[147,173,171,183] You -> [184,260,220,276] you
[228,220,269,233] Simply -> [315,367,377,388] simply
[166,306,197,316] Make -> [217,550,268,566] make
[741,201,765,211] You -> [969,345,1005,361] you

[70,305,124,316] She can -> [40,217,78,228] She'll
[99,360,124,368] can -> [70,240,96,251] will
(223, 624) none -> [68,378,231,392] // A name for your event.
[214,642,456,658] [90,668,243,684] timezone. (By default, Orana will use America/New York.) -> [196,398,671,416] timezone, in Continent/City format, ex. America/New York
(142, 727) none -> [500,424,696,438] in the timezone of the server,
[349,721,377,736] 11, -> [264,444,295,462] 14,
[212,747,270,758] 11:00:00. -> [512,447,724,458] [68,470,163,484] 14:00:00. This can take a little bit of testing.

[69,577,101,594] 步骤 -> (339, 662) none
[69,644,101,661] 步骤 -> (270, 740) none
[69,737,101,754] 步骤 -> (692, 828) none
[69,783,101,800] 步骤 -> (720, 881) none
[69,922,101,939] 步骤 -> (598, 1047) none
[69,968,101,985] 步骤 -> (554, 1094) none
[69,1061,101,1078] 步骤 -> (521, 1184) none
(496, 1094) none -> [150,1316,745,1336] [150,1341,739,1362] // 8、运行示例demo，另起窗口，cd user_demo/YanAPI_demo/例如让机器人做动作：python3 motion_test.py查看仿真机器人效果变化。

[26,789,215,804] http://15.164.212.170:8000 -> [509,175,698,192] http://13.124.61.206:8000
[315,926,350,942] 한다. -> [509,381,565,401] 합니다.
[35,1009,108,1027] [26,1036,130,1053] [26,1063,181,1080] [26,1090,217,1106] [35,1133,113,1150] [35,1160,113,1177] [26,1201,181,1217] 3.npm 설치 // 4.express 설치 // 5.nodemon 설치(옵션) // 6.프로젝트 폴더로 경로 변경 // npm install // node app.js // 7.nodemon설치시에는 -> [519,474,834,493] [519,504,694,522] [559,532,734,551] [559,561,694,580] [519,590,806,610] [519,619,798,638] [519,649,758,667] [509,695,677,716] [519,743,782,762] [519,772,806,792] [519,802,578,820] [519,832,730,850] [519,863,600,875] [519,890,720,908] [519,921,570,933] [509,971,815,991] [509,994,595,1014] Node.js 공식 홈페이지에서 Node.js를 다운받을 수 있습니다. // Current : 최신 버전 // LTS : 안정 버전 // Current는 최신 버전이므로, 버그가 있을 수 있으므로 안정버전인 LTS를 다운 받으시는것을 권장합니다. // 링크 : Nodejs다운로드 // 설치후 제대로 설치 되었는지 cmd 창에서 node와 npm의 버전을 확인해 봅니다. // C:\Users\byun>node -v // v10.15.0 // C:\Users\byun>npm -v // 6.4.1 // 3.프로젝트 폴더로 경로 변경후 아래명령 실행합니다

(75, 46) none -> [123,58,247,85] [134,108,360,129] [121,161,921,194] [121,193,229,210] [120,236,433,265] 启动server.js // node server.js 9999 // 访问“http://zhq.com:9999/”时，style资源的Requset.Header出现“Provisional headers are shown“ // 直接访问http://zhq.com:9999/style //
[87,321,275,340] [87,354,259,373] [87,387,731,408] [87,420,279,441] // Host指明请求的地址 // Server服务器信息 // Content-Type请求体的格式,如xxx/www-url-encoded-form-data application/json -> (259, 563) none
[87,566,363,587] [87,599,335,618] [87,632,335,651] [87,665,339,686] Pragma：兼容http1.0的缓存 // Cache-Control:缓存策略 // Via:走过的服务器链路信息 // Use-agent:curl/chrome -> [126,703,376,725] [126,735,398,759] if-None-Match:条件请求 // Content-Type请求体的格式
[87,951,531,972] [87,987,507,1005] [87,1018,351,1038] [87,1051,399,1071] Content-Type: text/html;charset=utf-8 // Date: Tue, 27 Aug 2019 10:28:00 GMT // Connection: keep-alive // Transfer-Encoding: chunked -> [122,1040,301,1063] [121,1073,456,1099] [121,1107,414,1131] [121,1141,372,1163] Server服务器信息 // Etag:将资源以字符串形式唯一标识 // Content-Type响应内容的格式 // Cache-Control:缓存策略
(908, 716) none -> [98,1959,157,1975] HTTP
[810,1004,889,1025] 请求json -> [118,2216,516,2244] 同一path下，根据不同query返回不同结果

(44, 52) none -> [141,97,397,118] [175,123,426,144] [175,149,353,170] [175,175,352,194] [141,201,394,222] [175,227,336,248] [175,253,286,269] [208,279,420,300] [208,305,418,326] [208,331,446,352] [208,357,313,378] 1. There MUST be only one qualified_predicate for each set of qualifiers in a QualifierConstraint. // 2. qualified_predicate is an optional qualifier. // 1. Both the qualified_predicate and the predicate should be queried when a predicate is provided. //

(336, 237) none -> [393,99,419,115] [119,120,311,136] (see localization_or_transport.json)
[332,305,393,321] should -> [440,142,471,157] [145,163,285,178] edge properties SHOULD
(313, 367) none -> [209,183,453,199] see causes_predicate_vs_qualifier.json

_What you need to do_:
Across all of the records above, how many lines include the string "Server服务器信息"? Answer with one number only.

_Solution to the problem_:
2